Prokuratura chce trzymiesięcznego aresztu dla Palestyńczyka, który we wtorek na Placu Defilad w Warszawie podpalił barak z 10 butlami z gazem. Doszło do tego podczas przymusowego demontażu starego samolotu, przerobionego na bar z kebabem, którego właścicielem miał być Fadi M.

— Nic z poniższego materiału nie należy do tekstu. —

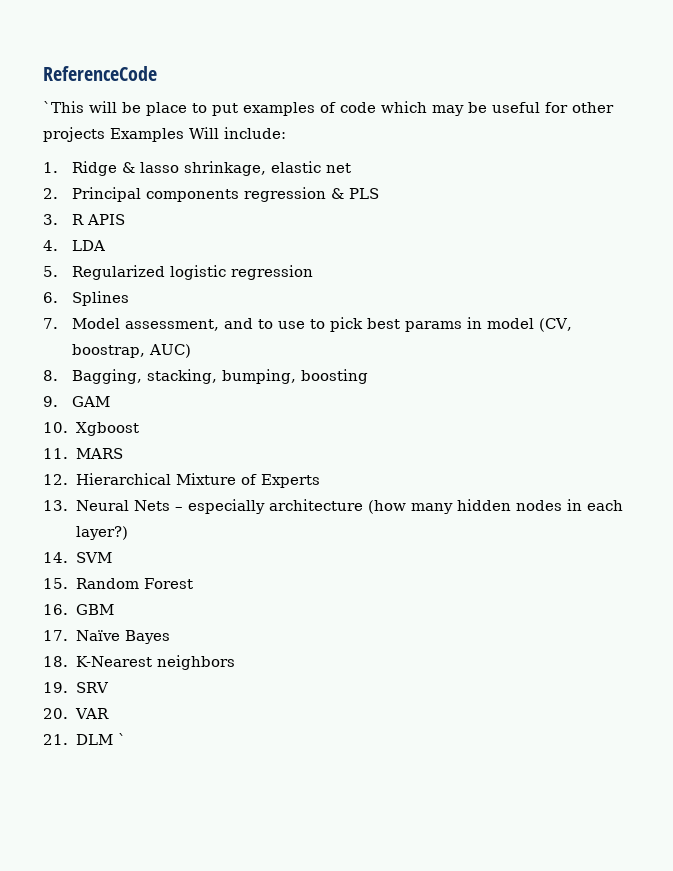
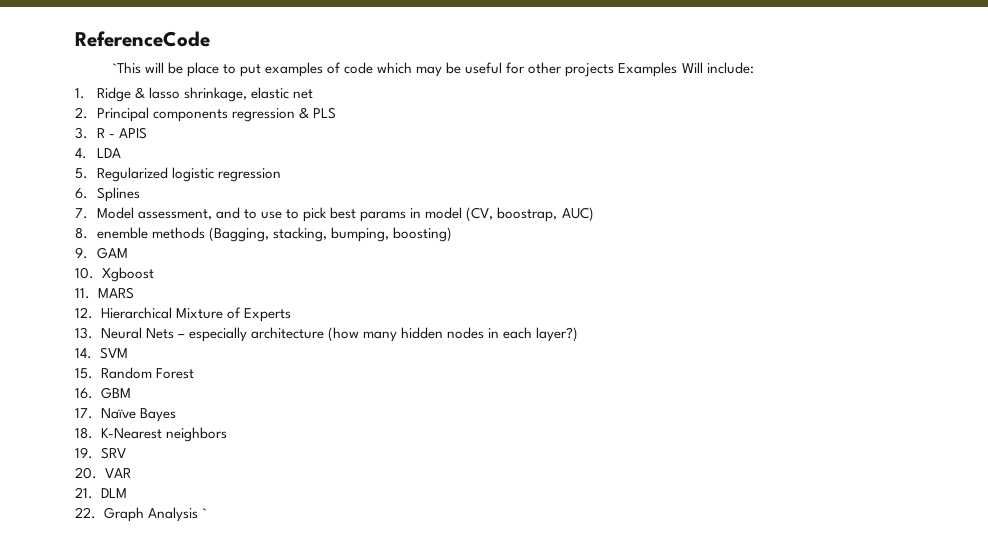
(84, 219) none -> [108,134,115,138] -
[71,369,142,384] Bagging, -> [96,227,269,242] enemble methods (Bagging,
[300,369,368,384] boosting -> [393,227,453,242] boosting)
(113, 739) none -> [75,507,198,522] // 22. Graph Analysis

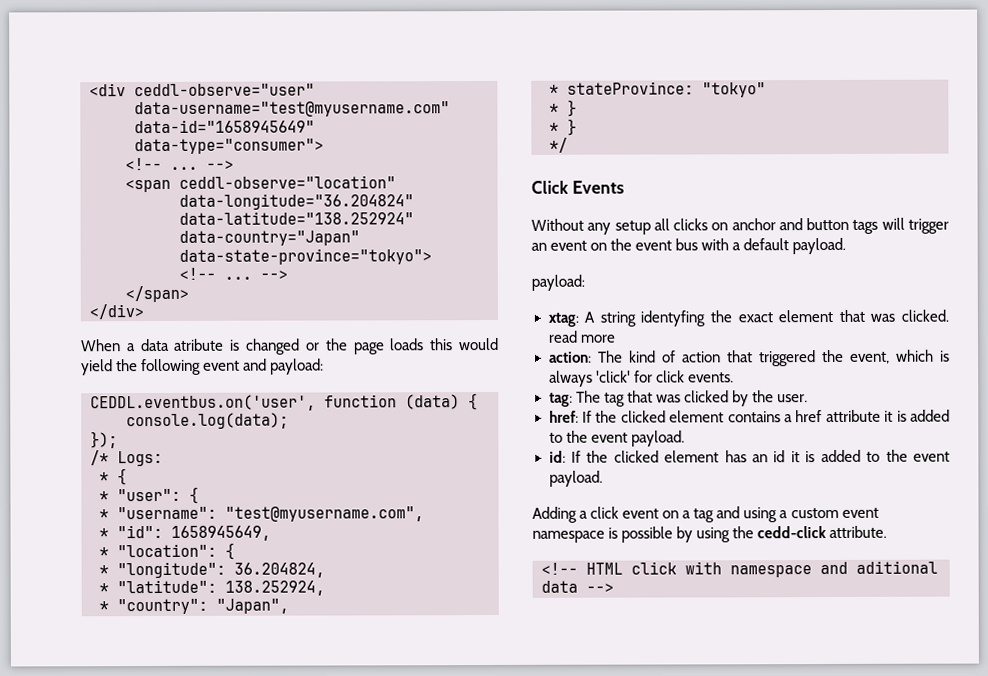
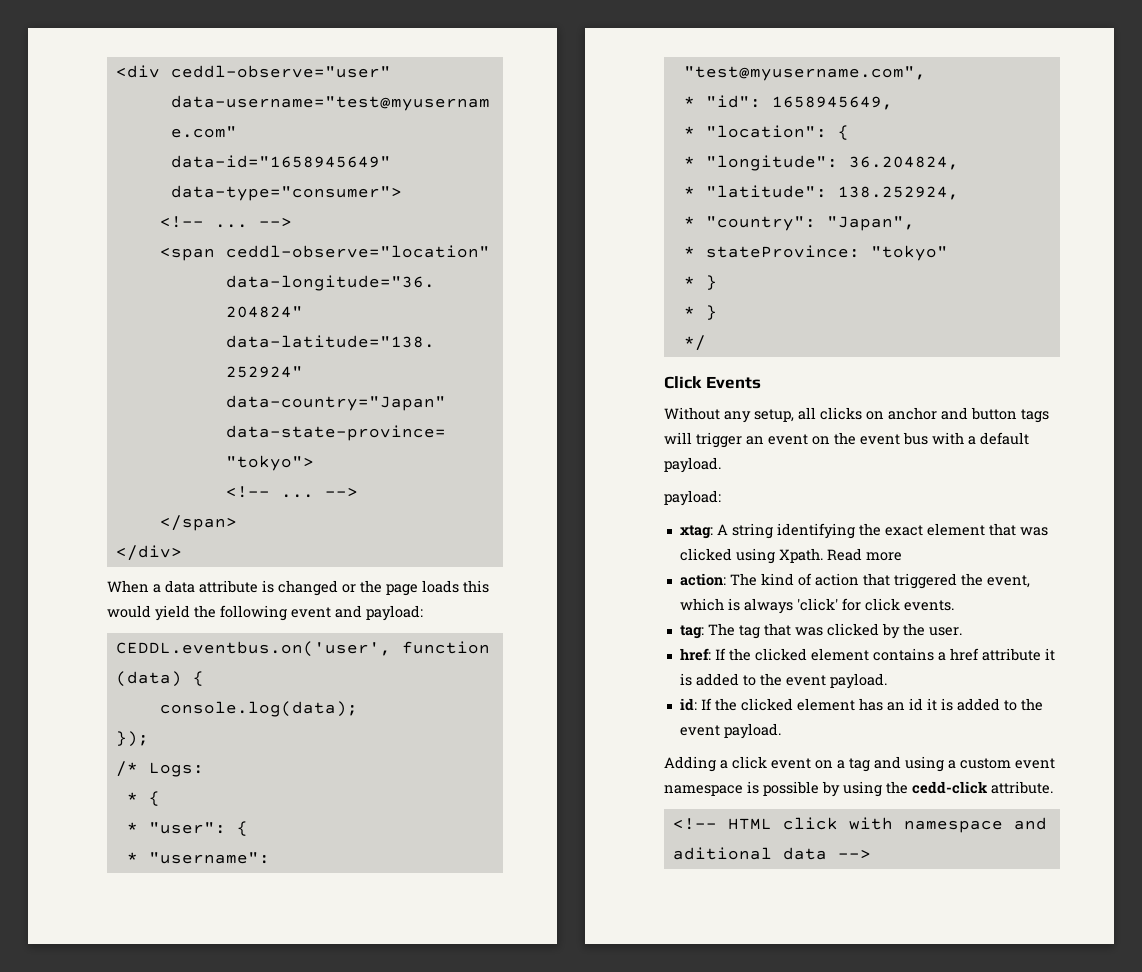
[174,338,225,351] atribute -> [199,580,258,593] attribute
[614,220,651,235] setup -> [754,409,794,422] setup,
[640,310,706,327] identyfing -> [776,523,855,539] identifying
[901,309,949,322] [547,330,578,343] clicked. read -> [679,548,862,564] clicked using Xpath. Read

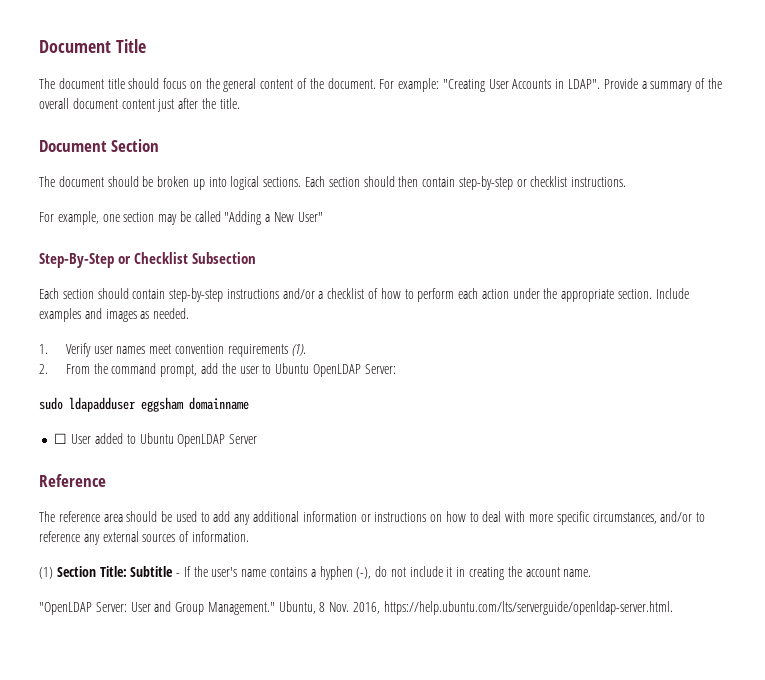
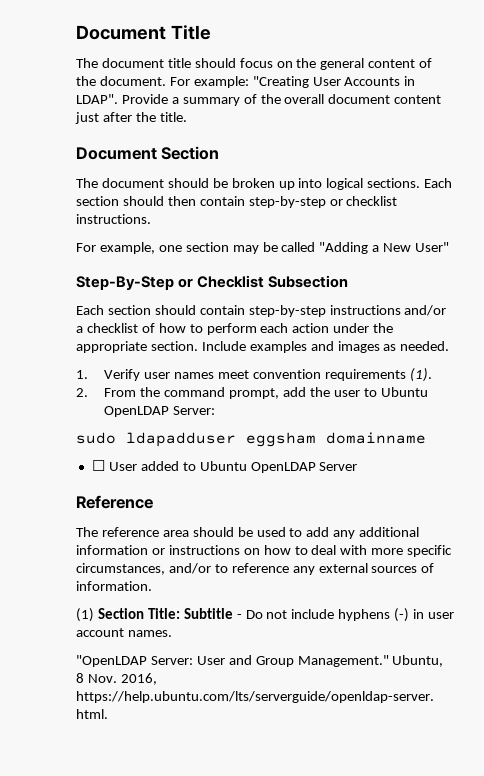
[183,566,592,580] If the user's name contains a hyphen (-), do not include it in creating the account name. -> [245,608,455,622] [76,628,172,637] Do not include hyphens (-) in user account names.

Mężczyzna jest podejrzany o przestępstwo za które grozi do 10 lat więzienia. Usłyszał zarzut sprowadzenia zdarzenia zagrażającego życiu lub zdrowiu wielu osób, oraz mieniu w wielkich rozmiarach. Przyznał się do zarzutu i złożył obszerne wyjaśnienia. W czwartek sąd zdecyduje, czy Palestyńczyk trafi do aresztu.
"W trakcie akcji polegającej na usuwaniu wraku samolotu, na miejscu pojawił się mężczyzna, podający się za właściciela jednego z baraków. Pomiędzy nim a pracownikami doszło do nieporozumienia, w trakcie którego Fadi M. uderzył jednego z pracowników firmy rozbiórkowej" - informuje prokuratura.
Obywatel Palestyny wszedł do jednego z baraków zlokalizowanego wzdłuż kadłuba samolotu a potem pojawił się tam ogień.
Podczas przesłuchania tłumaczył, że jego zachowanie wynikało z nerwowej sytuacji w jakiej się z znalazł.